Damit Workshops gelingen und ein Momentum für neues Denken und Handeln entstehen kann, brauchen Menschen Vertrauen in die Gruppe. Es muss ausreichend sicher sein, abweichende und unliebsame Meinungen und Positionen äußern zu können. Dafür ist es sehr hilfreich, wenn Führungskräfte nicht nur den Rahmen setzen und die Richtung vorgeben, sondern sich selbst verletzlich zeigen.
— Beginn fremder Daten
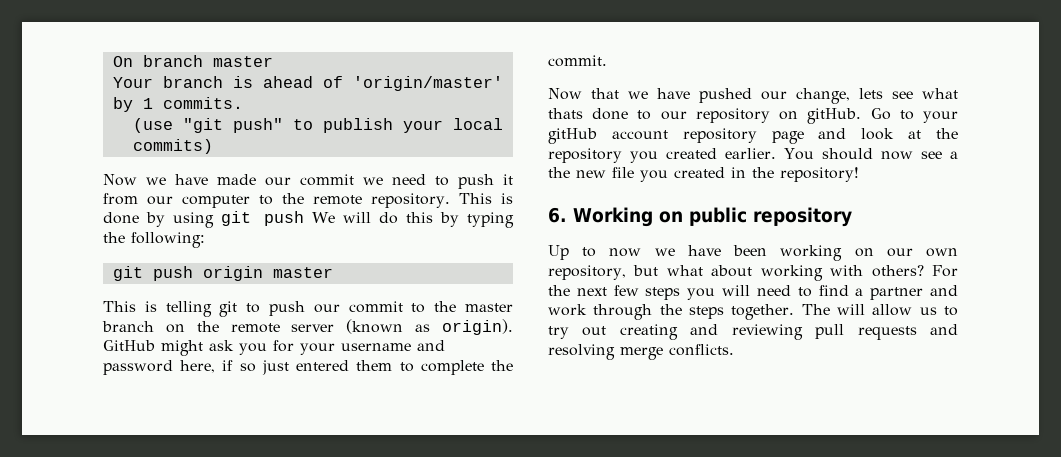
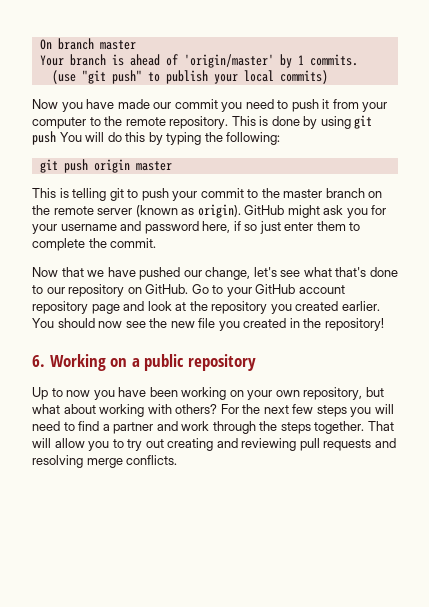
[146,177,166,185] we -> [61,102,83,112] you
[363,177,383,185] we -> [221,102,243,112] you
[147,196,174,205] our -> [362,102,388,112] your
[312,212,336,223] We -> [59,132,82,142] You
[313,304,340,313] our -> [172,191,198,201] your
[296,360,350,371] entered -> [284,222,314,231] enter
[859,88,883,99] lets -> [253,267,277,277] let's
[548,108,583,119] thats -> [335,267,367,277] that's
[807,108,862,124] gitHub. -> [145,284,189,294] GitHub.
[548,128,597,144] gitHub -> [255,284,296,294] GitHub
[950,151,958,159] a -> (146, 324) none
(683, 217) none -> [131,358,140,367] a
[654,248,675,256] we -> [93,390,115,400] you
[886,248,913,257] our -> [247,390,273,400] your
[801,304,830,315] The -> [367,421,394,431] That
[919,307,937,315] us -> [88,441,110,451] you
Kürzlich eröffnete eine Person aus der Geschäftsleitung einen Werte-Workshop auf einer Tagung mit 60 Führungskräften so: „Ich habe gestern bei der Vorbereitung dieser Veranstaltung diese Werte-Poster aufgehängt. Ich war in Eile und habe aus Versehen ein Poster mit Tape auf ein Ölgemälde geklebt und dabei das Gemälde beschädigt. Das hat mich in einen großen inneren Widerstreit gebracht, ob ich es dem Hotel sage oder verheimliche. Da Ehrlichkeit und Transparenz wichtige Werte für mich sind, habe ich das Gespräch mit dem Hotel-Manager gesucht und es gemeldet. Das war zunächst sehr unangenehm. Aber es war richtig. Und das fühlt sich gut an.“
Die Verletzlichkeit von Menschen, die hierarchisch weiter oben stehen, ermutigt andere zu sprechen, wenn wir etwa fragen: Wer sieht das komplett anders?